SOURCE MATERIAL:
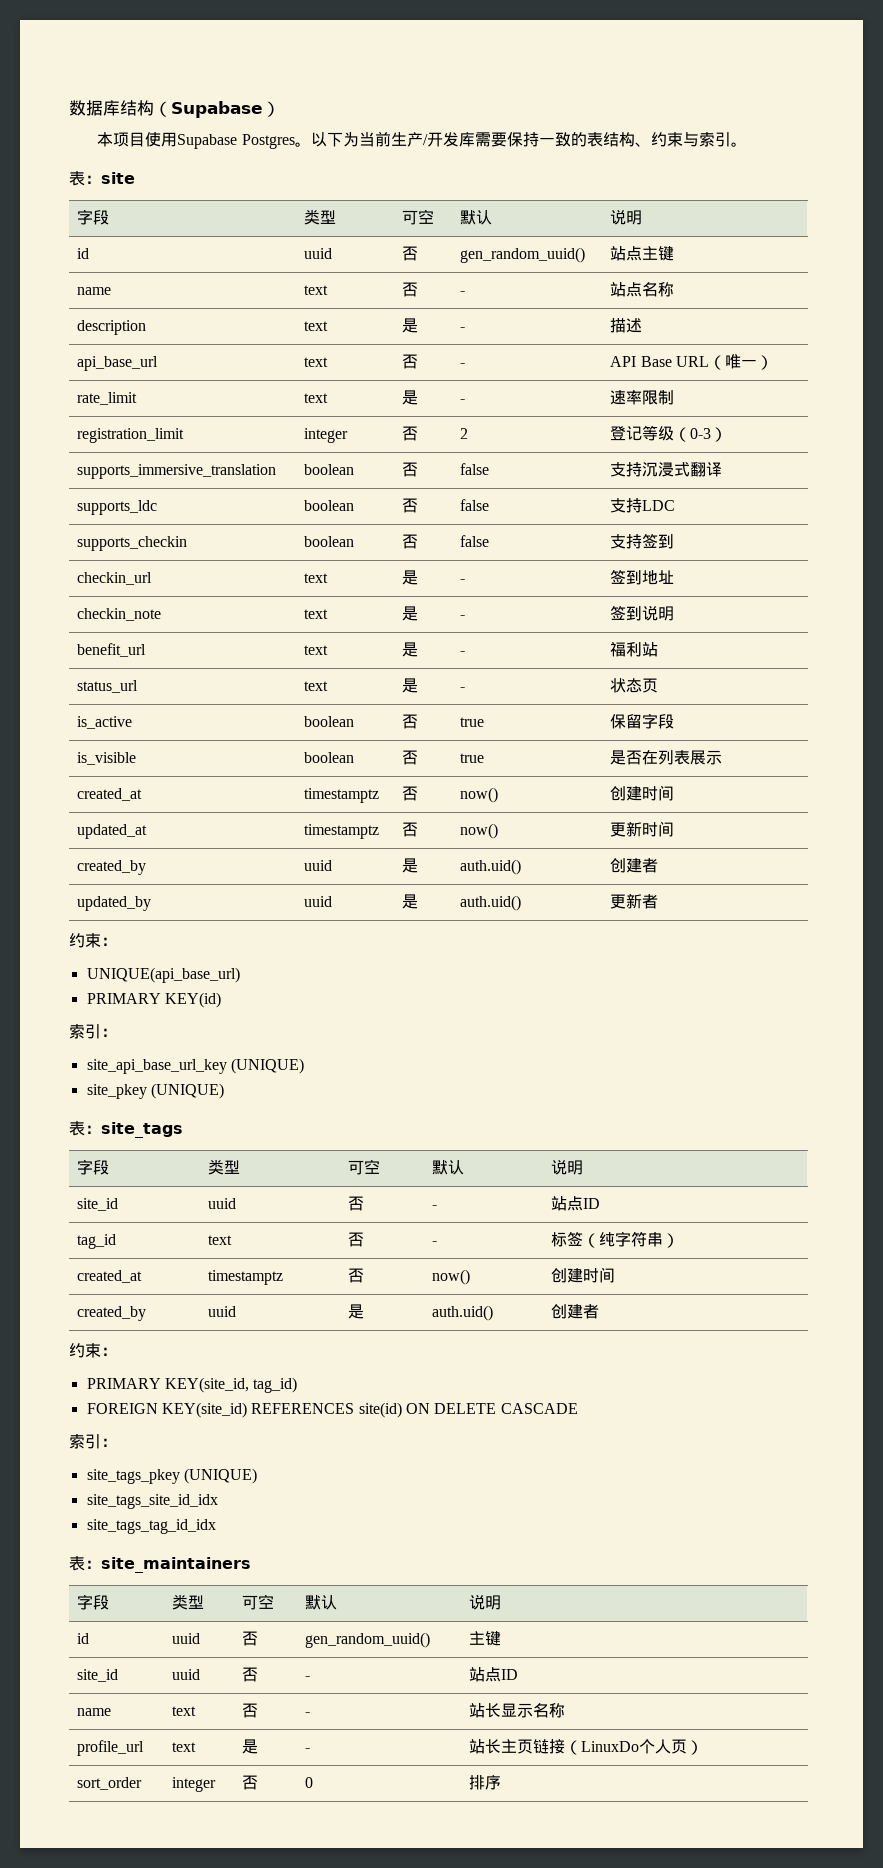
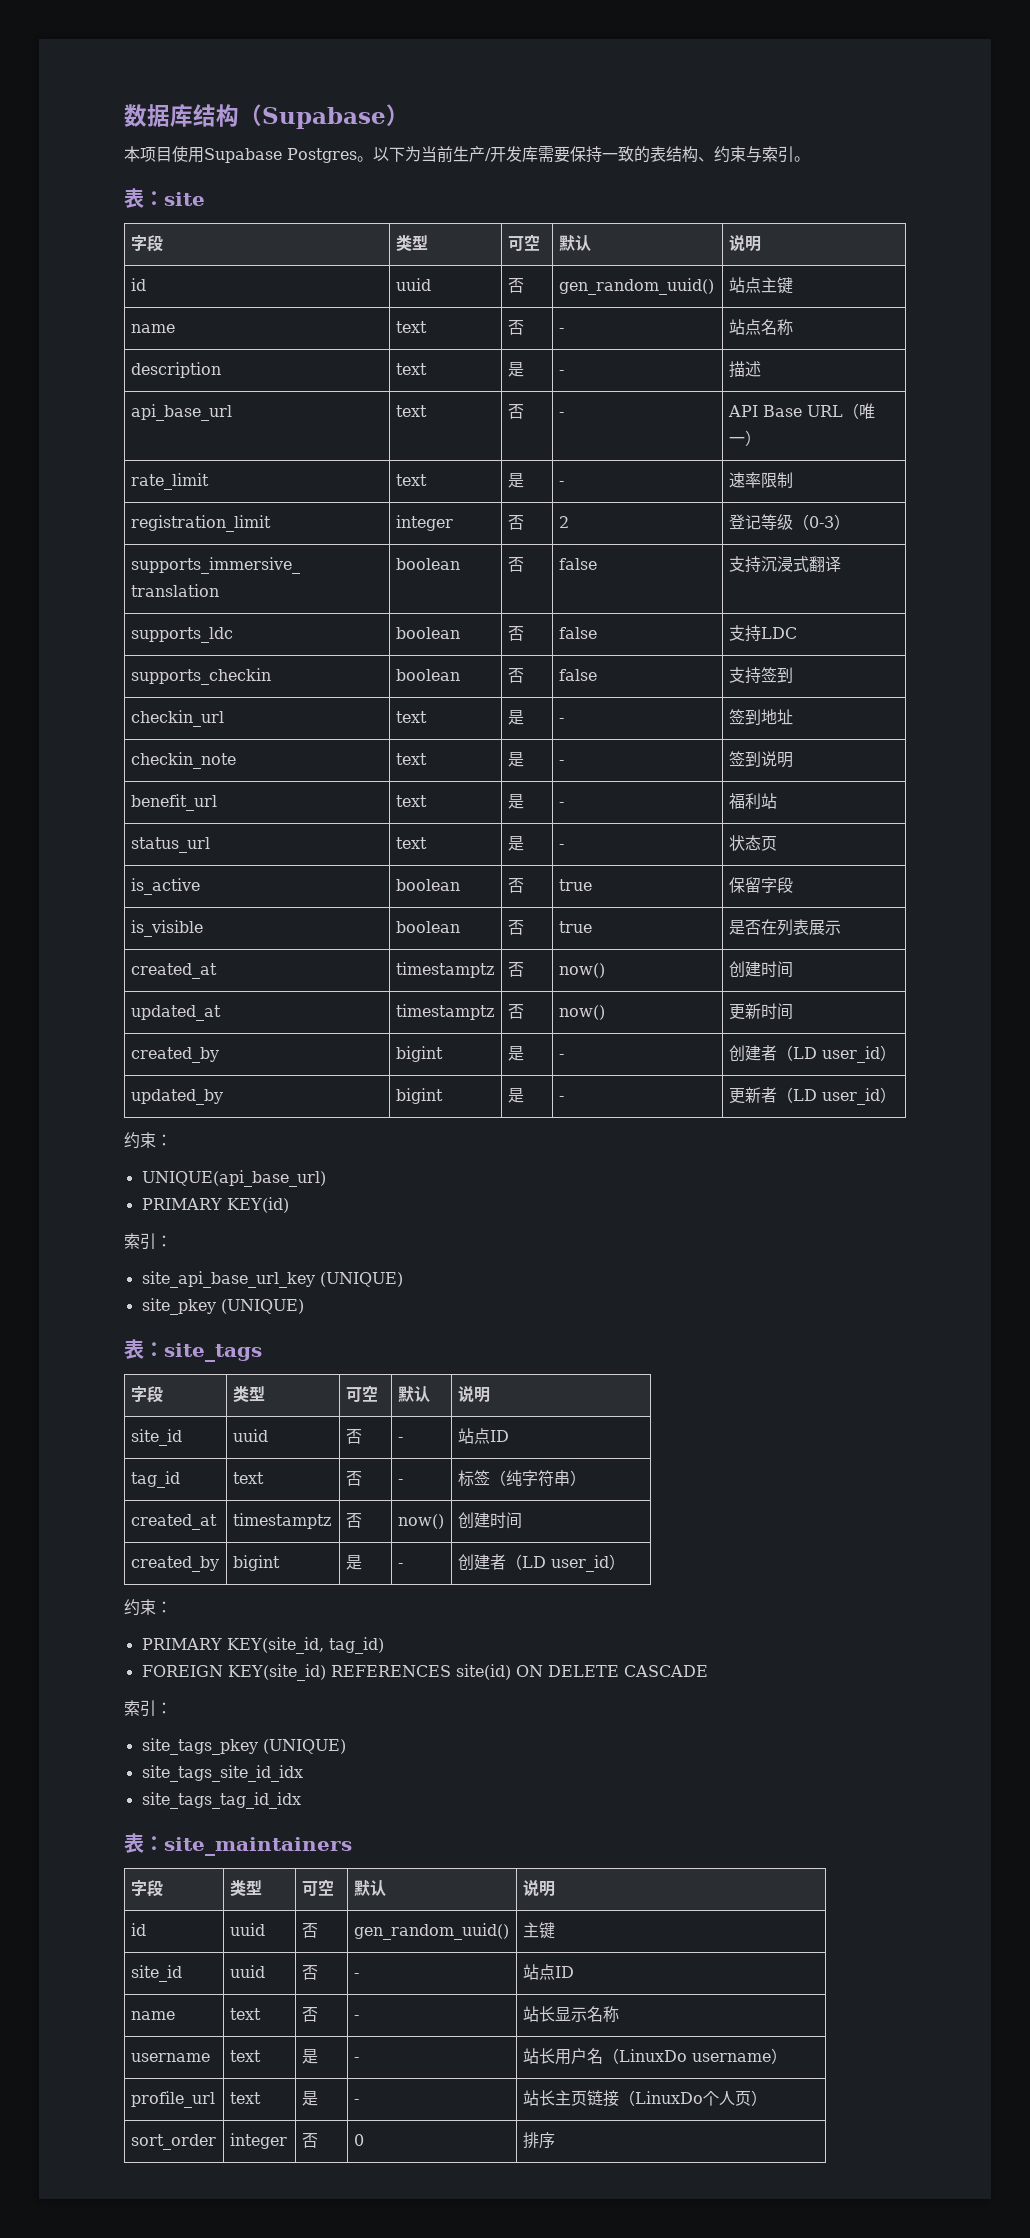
  updated_at | timestamptz | 否 | now() | 更新时间
- created_by | uuid | 是 | auth.uid() | 创建者
+ created_by | bigint | 是 | - | 创建者（LD user_id）
- updated_by | uuid | 是 | auth.uid() | 更新者
+ updated_by | bigint | 是 | - | 更新者（LD user_id）
  tag_id | text | 否 | - | 标签（纯字符串）
  created_at | timestamptz | 否 | now() | 创建时间
- created_by | uuid | 是 | auth.uid() | 创建者
+ created_by | bigint | 是 | - | 创建者（LD user_id）
+ username | text | 是 | - | 站长用户名（LinuxDo username）

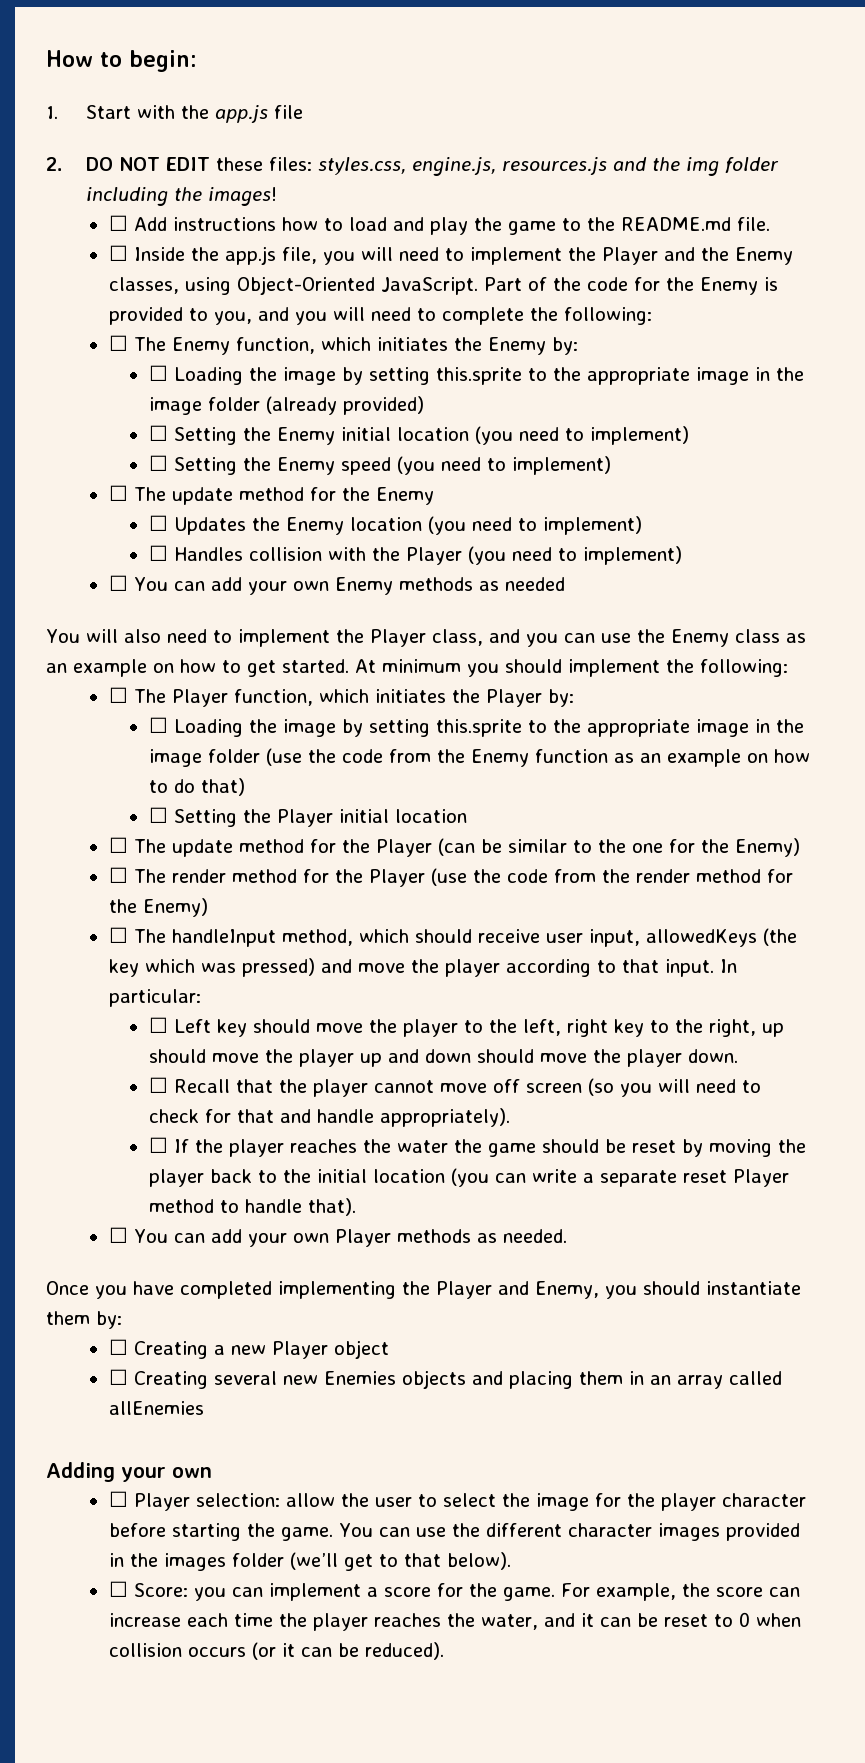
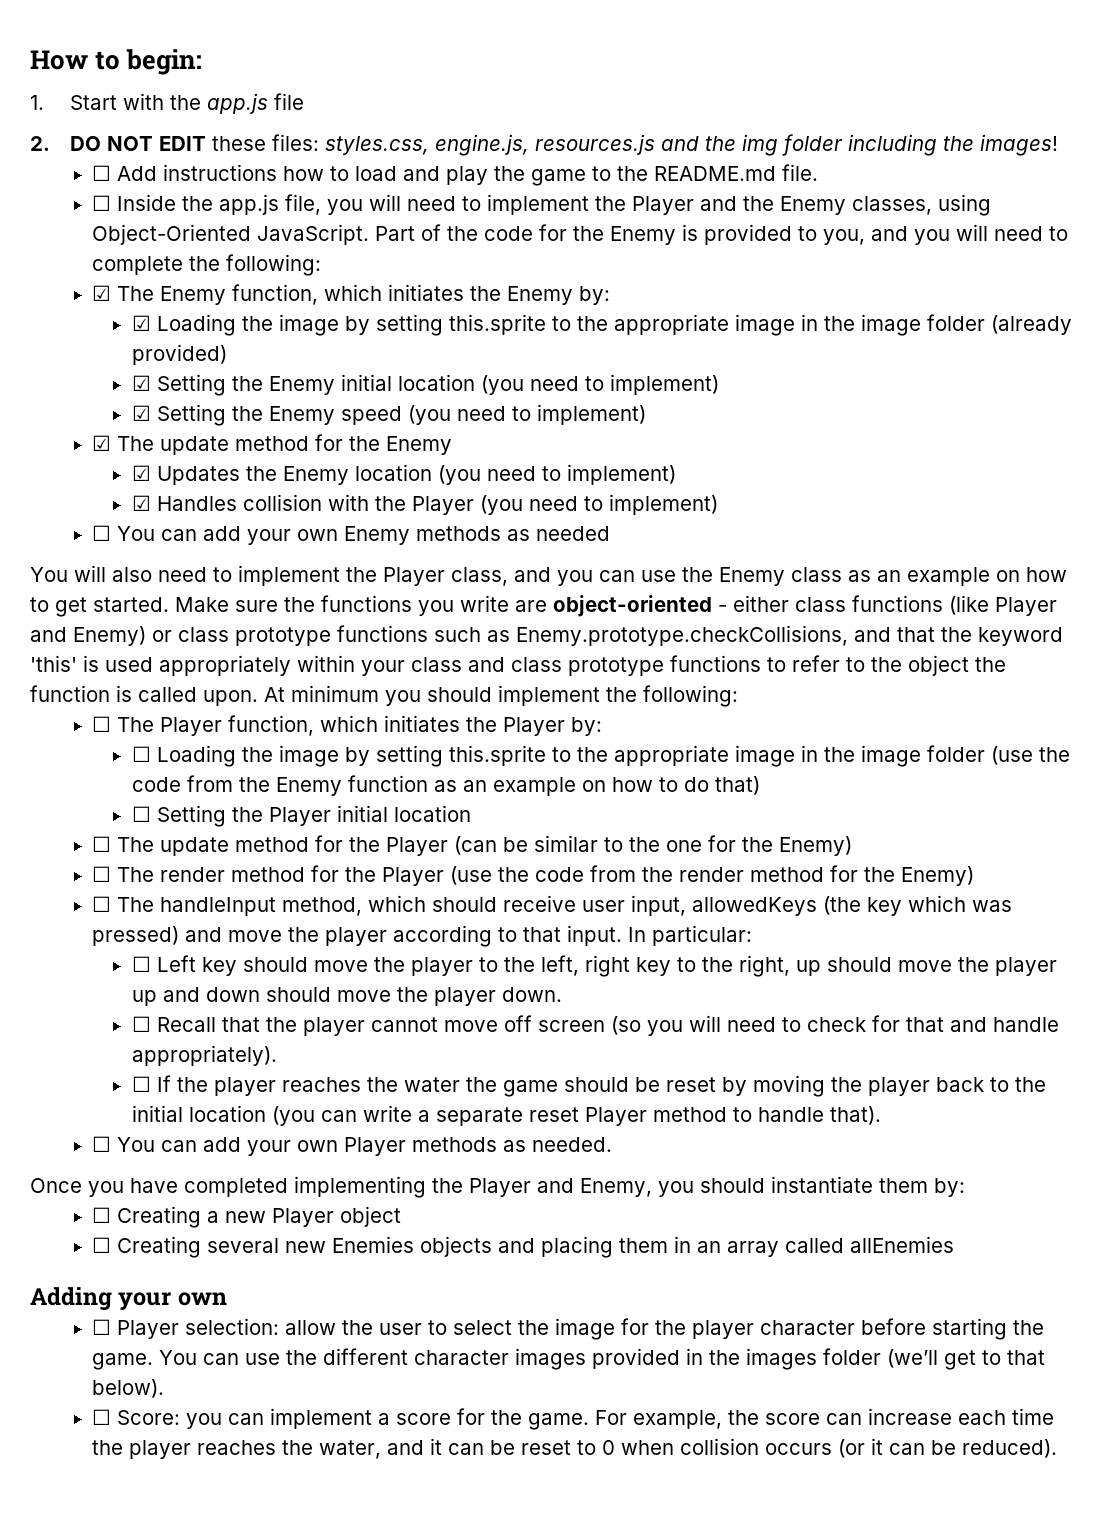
- ☐ The Enemy function, which initiates the Enemy by:
+ ☑ The Enemy function, which initiates the Enemy by:
- ☐ Loading the image by setting this.sprite to the appropriate image in the image folder (already provided)
+ ☑ Loading the image by setting this.sprite to the appropriate image in the image folder (already provided)
- ☐ Setting the Enemy initial location (you need to implement)
+ ☑ Setting the Enemy initial location (you need to implement)
- ☐ Setting the Enemy speed (you need to implement)
+ ☑ Setting the Enemy speed (you need to implement)
- ☐ The update method for the Enemy
+ ☑ The update method for the Enemy
- ☐ Updates the Enemy location (you need to implement)
+ ☑ Updates the Enemy location (you need to implement)
- ☐ Handles collision with the Player (you need to implement)
+ ☑ Handles collision with the Player (you need to implement)
+ Make sure the functions you write are object-oriented - either class functions (like Player and Enemy) or class prototype functions such as Enemy.prototype.checkCollisions, and that the keyword 'this' is used appropriately within your class and class prototype functions to refer to the object the function is called upon.

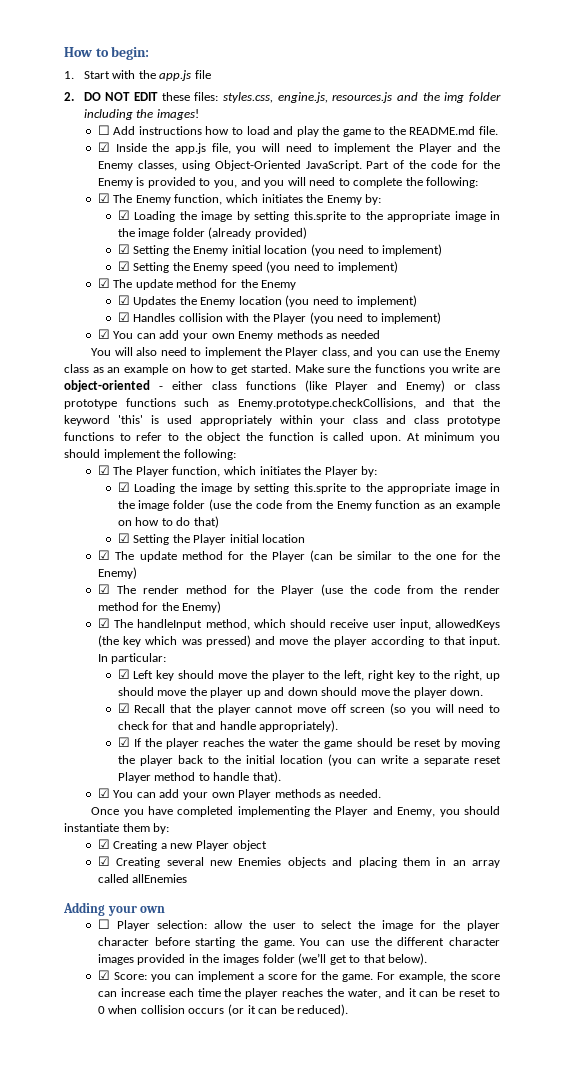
- ☐ Inside the app.js file, you will need to implement the Player and the Enemy classes, using Object-Oriented JavaScript.
+ ☑ Inside the app.js file, you will need to implement the Player and the Enemy classes, using Object-Oriented JavaScript.
- ☐ You can add your own Enemy methods as needed
+ ☑ You can add your own Enemy methods as needed
- ☐ The Player function, which initiates the Player by:
+ ☑ The Player function, which initiates the Player by:
- ☐ Loading the image by setting this.sprite to the appropriate image in the image folder (use the code from the Enemy function as an example on how to do that)
+ ☑ Loading the image by setting this.sprite to the appropriate image in the image folder (use the code from the Enemy function as an example on how to do that)
- ☐ Setting the Player initial location
+ ☑ Setting the Player initial location
- ☐ The update method for the Player (can be similar to the one for the Enemy)
+ ☑ The update method for the Player (can be similar to the one for the Enemy)
- ☐ The render method for the Player (use the code from the render method for the Enemy)
+ ☑ The render method for the Player (use the code from the render method for the Enemy)
- ☐ The handleInput method, which should receive user input, allowedKeys (the key which was pressed) and move the player according to that input.
+ ☑ The handleInput method, which should receive user input, allowedKeys (the key which was pressed) and move the player according to that input.
- ☐ Left key should move the player to the left, right key to the right, up should move the player up and down should move the player down.
+ ☑ Left key should move the player to the left, right key to the right, up should move the player up and down should move the player down.
- ☐ Recall that the player cannot move off screen (so you will need to check for that and handle appropriately).
+ ☑ Recall that the player cannot move off screen (so you will need to check for that and handle appropriately).
- ☐ If the player reaches the water the game should be reset by moving the player back to the initial location (you can write a separate reset Player method to handle that).
+ ☑ If the player reaches the water the game should be reset by moving the player back to the initial location (you can write a separate reset Player method to handle that).
- ☐ You can add your own Player methods as needed.
+ ☑ You can add your own Player methods as needed.
- ☐ Creating a new Player object
+ ☑ Creating a new Player object
- ☐ Creating several new Enemies objects and placing them in an array called allEnemies
+ ☑ Creating several new Enemies objects and placing them in an array called allEnemies
- ☐ Score: you can implement a score for the game.
+ ☑ Score: you can implement a score for the game.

TASK DETAILS: Since only the text is wanted, repeat all the records above exactly and omit the pictures.

WRITTEN REPLY:
  updated_at | timestamptz | 否 | now() | 更新时间
- created_by | uuid | 是 | auth.uid() | 创建者
+ created_by | bigint | 是 | - | 创建者（LD user_id）
- updated_by | uuid | 是 | auth.uid() | 更新者
+ updated_by | bigint | 是 | - | 更新者（LD user_id）
  tag_id | text | 否 | - | 标签（纯字符串）
  created_at | timestamptz | 否 | now() | 创建时间
- created_by | uuid | 是 | auth.uid() | 创建者
+ created_by | bigint | 是 | - | 创建者（LD user_id）
+ username | text | 是 | - | 站长用户名（LinuxDo username）

- ☐ The Enemy function, which initiates the Enemy by:
+ ☑ The Enemy function, which initiates the Enemy by:
- ☐ Loading the image by setting this.sprite to the appropriate image in the image folder (already provided)
+ ☑ Loading the image by setting this.sprite to the appropriate image in the image folder (already provided)
- ☐ Setting the Enemy initial location (you need to implement)
+ ☑ Setting the Enemy initial location (you need to implement)
- ☐ Setting the Enemy speed (you need to implement)
+ ☑ Setting the Enemy speed (you need to implement)
- ☐ The update method for the Enemy
+ ☑ The update method for the Enemy
- ☐ Updates the Enemy location (you need to implement)
+ ☑ Updates the Enemy location (you need to implement)
- ☐ Handles collision with the Player (you need to implement)
+ ☑ Handles collision with the Player (you need to implement)
+ Make sure the functions you write are object-oriented - either class functions (like Player and Enemy) or class prototype functions such as Enemy.prototype.checkCollisions, and that the keyword 'this' is used appropriately within your class and class prototype functions to refer to the object the function is called upon.

- ☐ Inside the app.js file, you will need to implement the Player and the Enemy classes, using Object-Oriented JavaScript.
+ ☑ Inside the app.js file, you will need to implement the Player and the Enemy classes, using Object-Oriented JavaScript.
- ☐ You can add your own Enemy methods as needed
+ ☑ You can add your own Enemy methods as needed
- ☐ The Player function, which initiates the Player by:
+ ☑ The Player function, which initiates the Player by:
- ☐ Loading the image by setting this.sprite to the appropriate image in the image folder (use the code from the Enemy function as an example on how to do that)
+ ☑ Loading the image by setting this.sprite to the appropriate image in the image folder (use the code from the Enemy function as an example on how to do that)
- ☐ Setting the Player initial location
+ ☑ Setting the Player initial location
- ☐ The update method for the Player (can be similar to the one for the Enemy)
+ ☑ The update method for the Player (can be similar to the one for the Enemy)
- ☐ The render method for the Player (use the code from the render method for the Enemy)
+ ☑ The render method for the Player (use the code from the render method for the Enemy)
- ☐ The handleInput method, which should receive user input, allowedKeys (the key which was pressed) and move the player according to that input.
+ ☑ The handleInput method, which should receive user input, allowedKeys (the key which was pressed) and move the player according to that input.
- ☐ Left key should move the player to the left, right key to the right, up should move the player up and down should move the player down.
+ ☑ Left key should move the player to the left, right key to the right, up should move the player up and down should move the player down.
- ☐ Recall that the player cannot move off screen (so you will need to check for that and handle appropriately).
+ ☑ Recall that the player cannot move off screen (so you will need to check for that and handle appropriately).
- ☐ If the player reaches the water the game should be reset by moving the player back to the initial location (you can write a separate reset Player method to handle that).
+ ☑ If the player reaches the water the game should be reset by moving the player back to the initial location (you can write a separate reset Player method to handle that).
- ☐ You can add your own Player methods as needed.
+ ☑ You can add your own Player methods as needed.
- ☐ Creating a new Player object
+ ☑ Creating a new Player object
- ☐ Creating several new Enemies objects and placing them in an array called allEnemies
+ ☑ Creating several new Enemies objects and placing them in an array called allEnemies
- ☐ Score: you can implement a score for the game.
+ ☑ Score: you can implement a score for the game.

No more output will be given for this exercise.